* _ABOUT THIS EXERCISE_
After locating the line with "(380, 244) none -> (222, 432) //" in the records below, print it and every line after it exactly.

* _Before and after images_
--
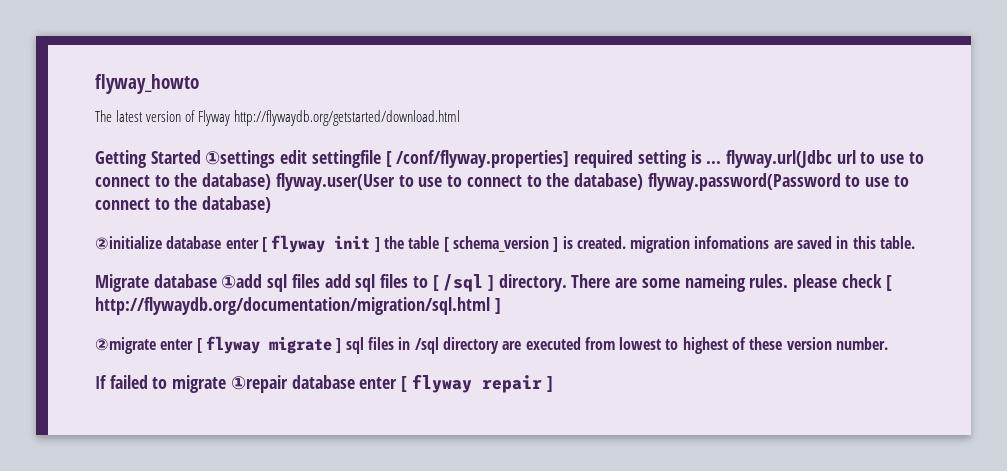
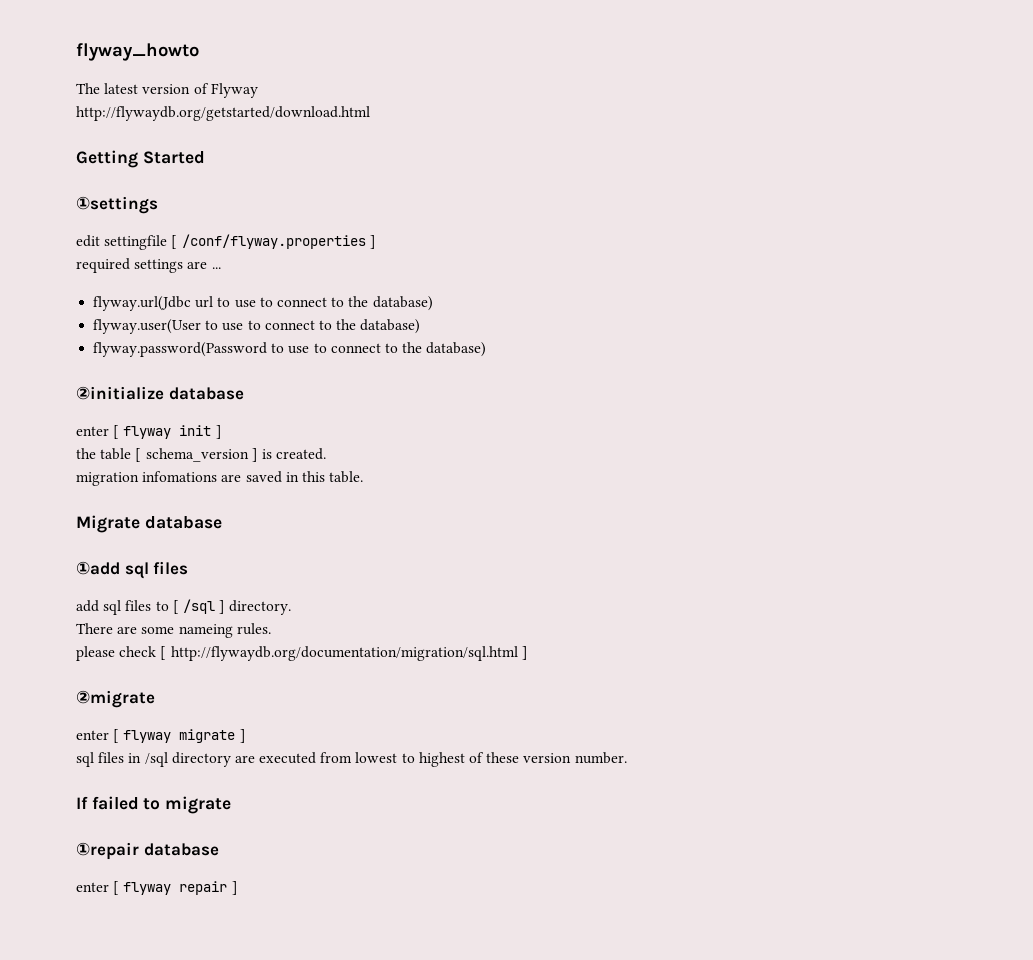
(231, 118) none -> (258, 90) //
(201, 157) none -> (205, 157) //
(276, 159) none -> (158, 205) //
[396,150,702,168] /conf/flyway.properties] required setting is -> [181,234,376,249] [76,258,208,273] /conf/flyway.properties ] // required settings are
(722, 162) none -> (221, 268) //
(272, 181) none -> (433, 303) //
(643, 181) none -> (421, 326) //
(222, 242) none -> (244, 393) //
(380, 244) none -> (222, 432) //
(626, 242) none -> (327, 454) //
(217, 281) none -> (222, 522) //
(320, 281) none -> (189, 568) //
(567, 283) none -> (292, 607) //
(789, 281) none -> (271, 629) //
(156, 345) none -> (155, 699) //
(342, 345) none -> (246, 736) //
(227, 384) none -> (232, 805) //
(355, 382) none -> (219, 849) //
--
* _TASK SOLUTION_
(380, 244) none -> (222, 432) //
(626, 242) none -> (327, 454) //
(217, 281) none -> (222, 522) //
(320, 281) none -> (189, 568) //
(567, 283) none -> (292, 607) //
(789, 281) none -> (271, 629) //
(156, 345) none -> (155, 699) //
(342, 345) none -> (246, 736) //
(227, 384) none -> (232, 805) //
(355, 382) none -> (219, 849) //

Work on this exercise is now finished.